» **Your assignment**: Filter the records below for the word "height". Keep each line that has it.
▬▬▬
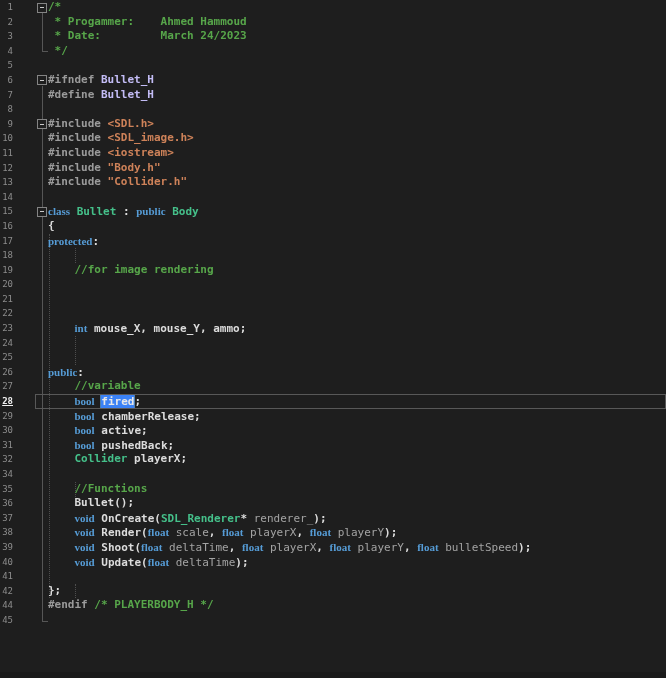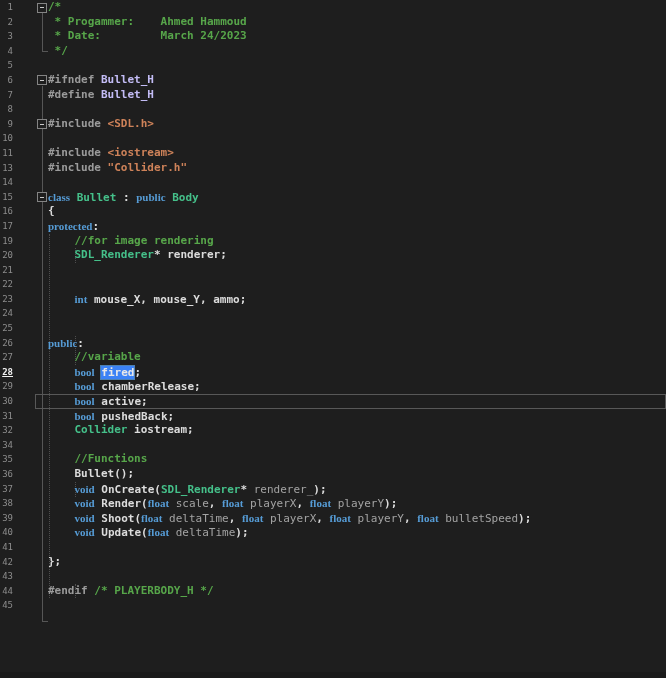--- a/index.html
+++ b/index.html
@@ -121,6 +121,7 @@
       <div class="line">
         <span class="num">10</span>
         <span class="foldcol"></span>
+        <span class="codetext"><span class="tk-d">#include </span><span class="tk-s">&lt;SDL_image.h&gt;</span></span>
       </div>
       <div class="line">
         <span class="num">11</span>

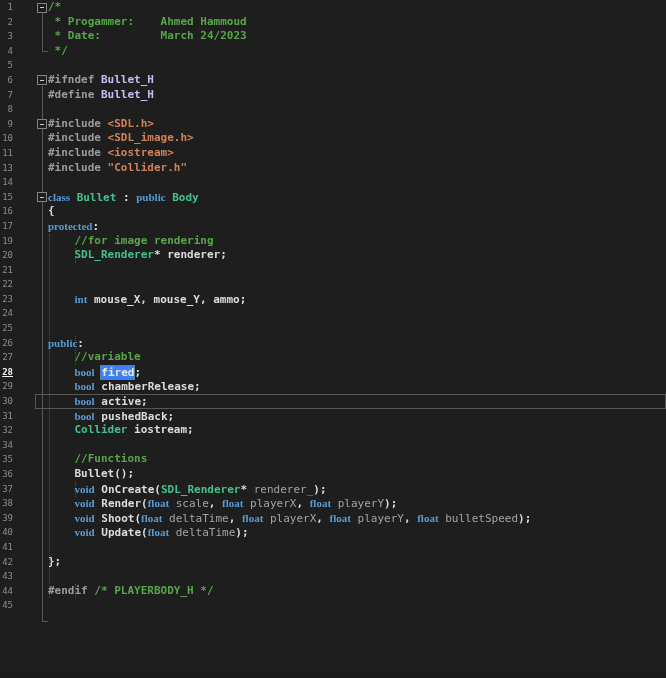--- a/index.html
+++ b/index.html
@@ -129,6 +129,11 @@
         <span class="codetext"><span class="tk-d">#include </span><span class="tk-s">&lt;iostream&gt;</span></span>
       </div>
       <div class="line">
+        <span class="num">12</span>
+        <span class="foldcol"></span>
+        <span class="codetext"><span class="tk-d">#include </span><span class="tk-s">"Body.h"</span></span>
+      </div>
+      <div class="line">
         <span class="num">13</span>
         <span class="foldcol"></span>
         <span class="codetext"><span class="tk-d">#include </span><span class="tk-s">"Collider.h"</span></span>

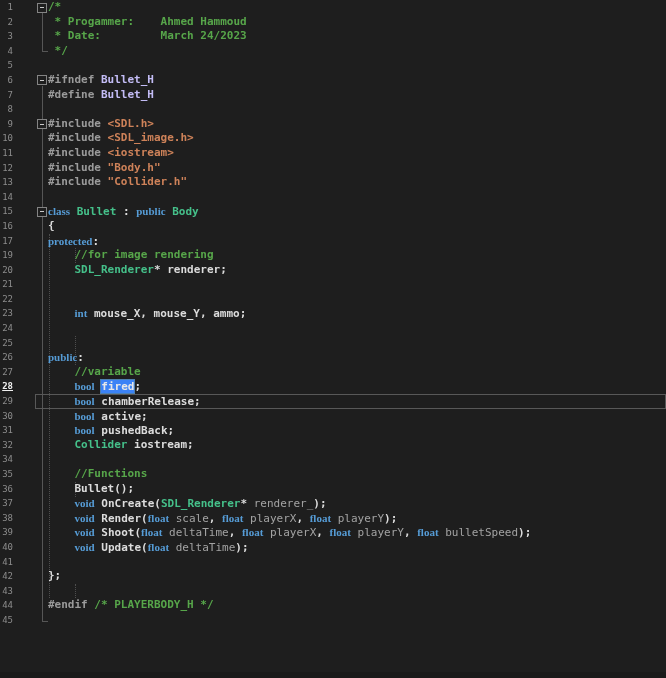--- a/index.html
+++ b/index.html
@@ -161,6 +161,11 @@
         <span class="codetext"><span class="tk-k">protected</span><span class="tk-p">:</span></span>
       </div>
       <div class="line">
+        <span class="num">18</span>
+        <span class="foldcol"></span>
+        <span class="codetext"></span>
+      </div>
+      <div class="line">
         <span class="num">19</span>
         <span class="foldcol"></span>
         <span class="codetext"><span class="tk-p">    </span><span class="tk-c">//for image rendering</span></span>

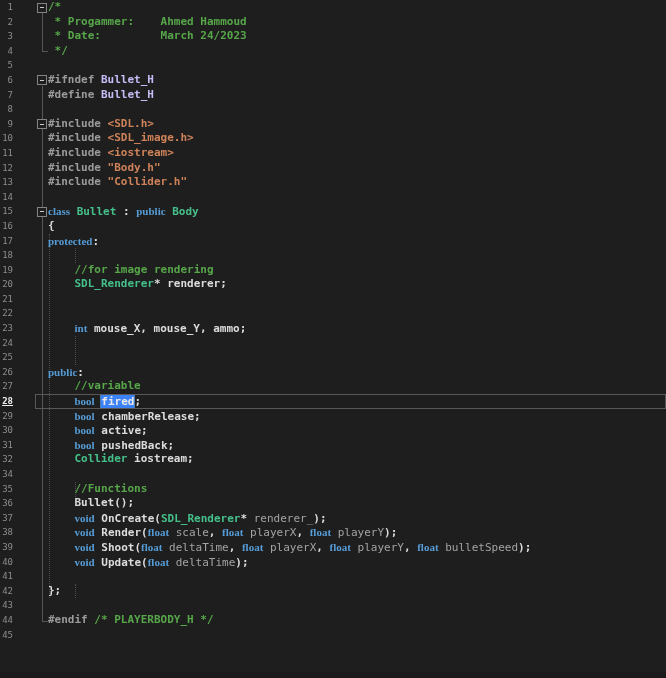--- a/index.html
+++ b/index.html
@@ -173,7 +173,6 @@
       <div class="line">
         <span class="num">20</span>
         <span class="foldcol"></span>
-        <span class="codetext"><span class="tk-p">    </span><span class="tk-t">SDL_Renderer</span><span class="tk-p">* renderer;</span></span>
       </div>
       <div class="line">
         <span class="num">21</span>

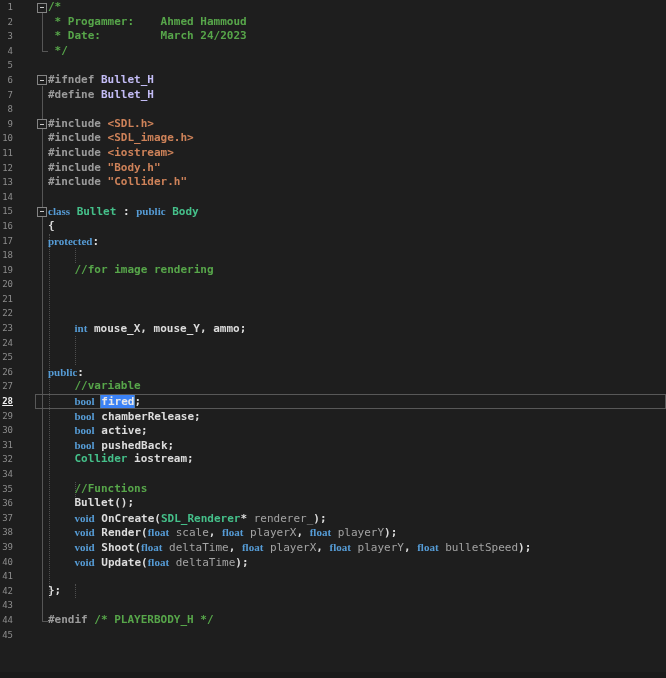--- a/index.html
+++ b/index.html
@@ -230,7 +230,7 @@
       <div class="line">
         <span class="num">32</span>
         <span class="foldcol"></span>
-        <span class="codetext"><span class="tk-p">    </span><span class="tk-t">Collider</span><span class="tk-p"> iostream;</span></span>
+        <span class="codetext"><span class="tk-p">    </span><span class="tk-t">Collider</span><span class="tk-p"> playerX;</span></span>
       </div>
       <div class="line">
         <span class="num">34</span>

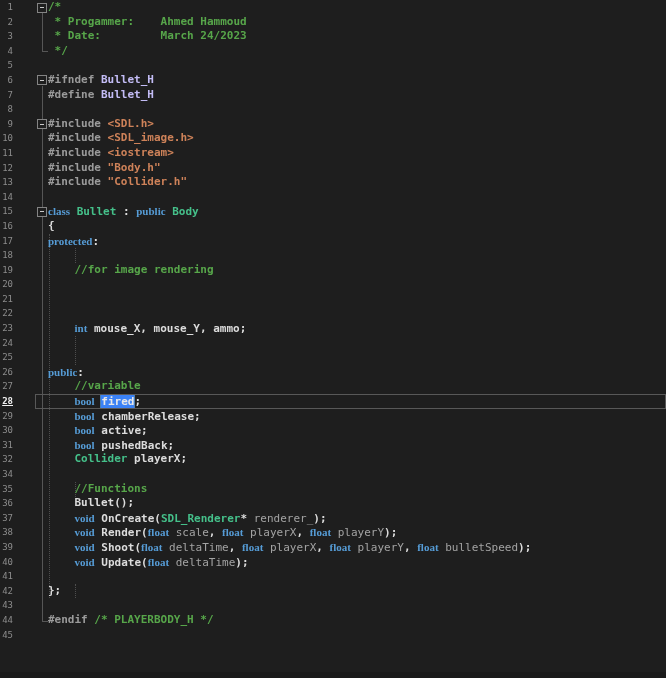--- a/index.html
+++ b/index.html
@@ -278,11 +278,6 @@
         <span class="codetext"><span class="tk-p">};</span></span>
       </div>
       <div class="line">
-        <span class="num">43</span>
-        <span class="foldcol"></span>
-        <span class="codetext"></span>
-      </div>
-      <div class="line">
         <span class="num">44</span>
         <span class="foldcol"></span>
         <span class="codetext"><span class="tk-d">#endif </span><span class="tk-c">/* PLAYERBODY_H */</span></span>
▬▬▬
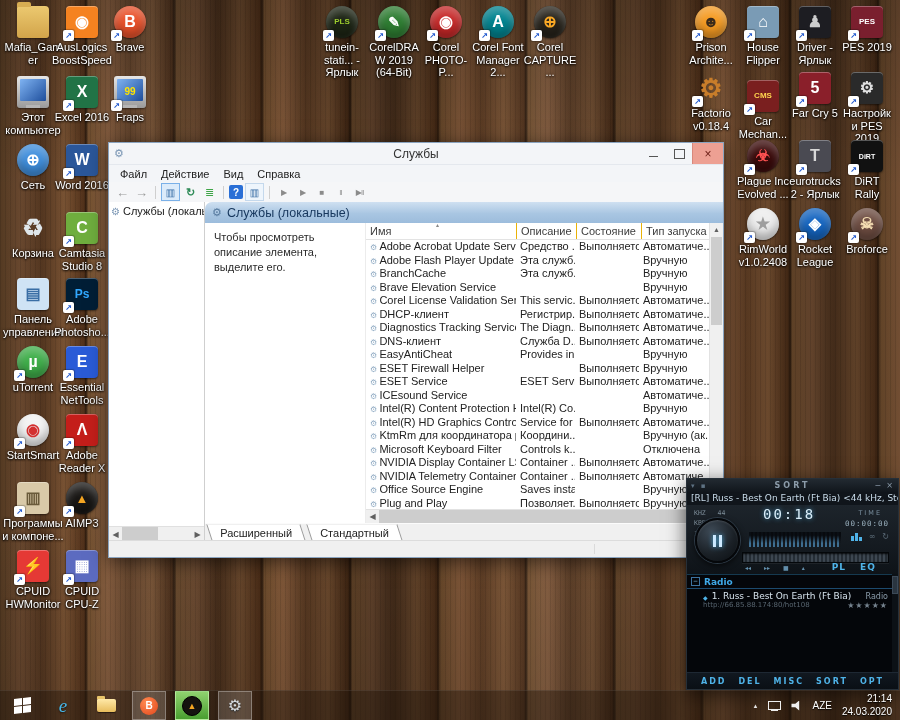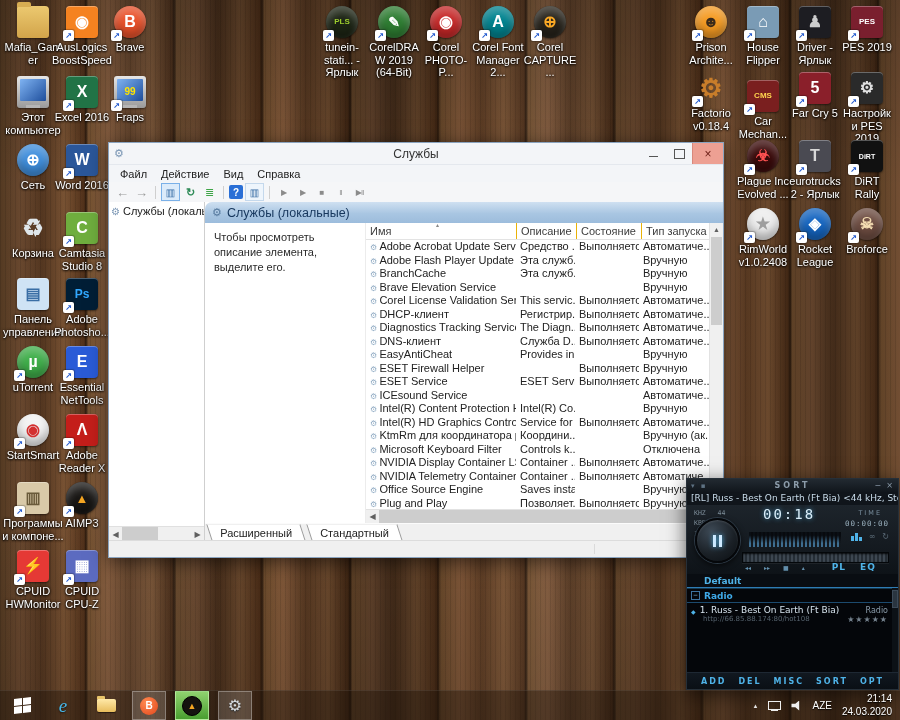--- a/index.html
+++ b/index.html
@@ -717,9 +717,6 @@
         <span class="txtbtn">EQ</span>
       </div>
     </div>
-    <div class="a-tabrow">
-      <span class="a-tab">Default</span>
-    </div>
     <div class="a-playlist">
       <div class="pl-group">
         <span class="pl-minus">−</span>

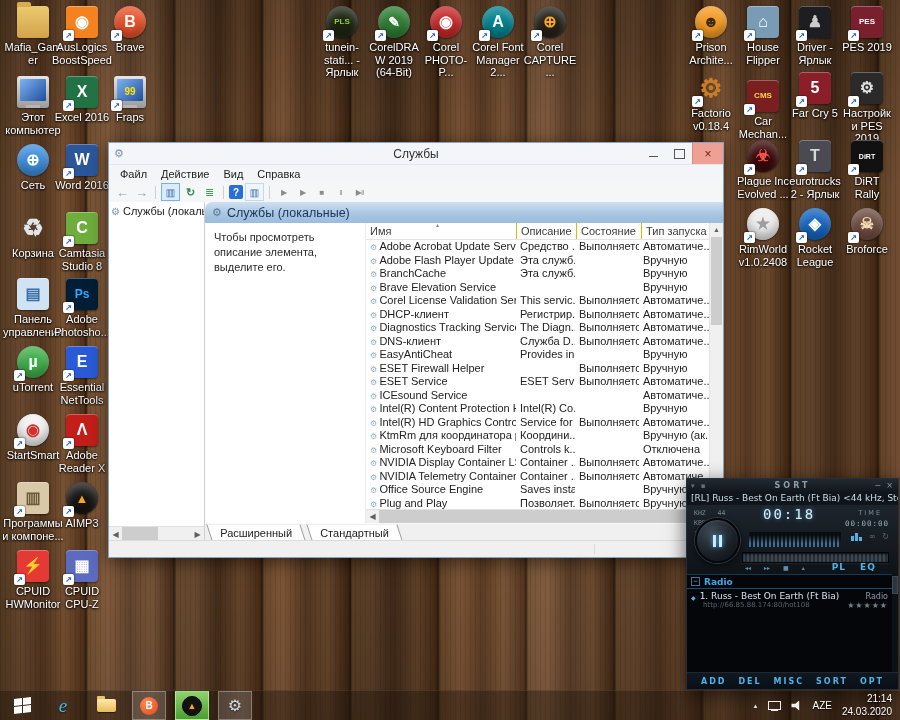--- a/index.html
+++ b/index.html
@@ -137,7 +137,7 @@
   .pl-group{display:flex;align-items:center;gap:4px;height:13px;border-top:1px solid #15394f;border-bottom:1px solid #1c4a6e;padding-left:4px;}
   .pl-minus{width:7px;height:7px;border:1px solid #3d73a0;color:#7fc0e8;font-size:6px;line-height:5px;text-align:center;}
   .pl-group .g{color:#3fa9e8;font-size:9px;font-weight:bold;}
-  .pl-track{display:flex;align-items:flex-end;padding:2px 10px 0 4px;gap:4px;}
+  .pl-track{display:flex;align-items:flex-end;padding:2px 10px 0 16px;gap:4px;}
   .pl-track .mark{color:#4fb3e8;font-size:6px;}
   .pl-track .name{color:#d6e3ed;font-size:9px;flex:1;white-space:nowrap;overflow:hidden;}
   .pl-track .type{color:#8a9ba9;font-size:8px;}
▬▬▬
» **Final answer**:
   .pl-group{display:flex;align-items:center;gap:4px;height:13px;border-top:1px solid #15394f;border-bottom:1px solid #1c4a6e;padding-left:4px;}
   .pl-minus{width:7px;height:7px;border:1px solid #3d73a0;color:#7fc0e8;font-size:6px;line-height:5px;text-align:center;}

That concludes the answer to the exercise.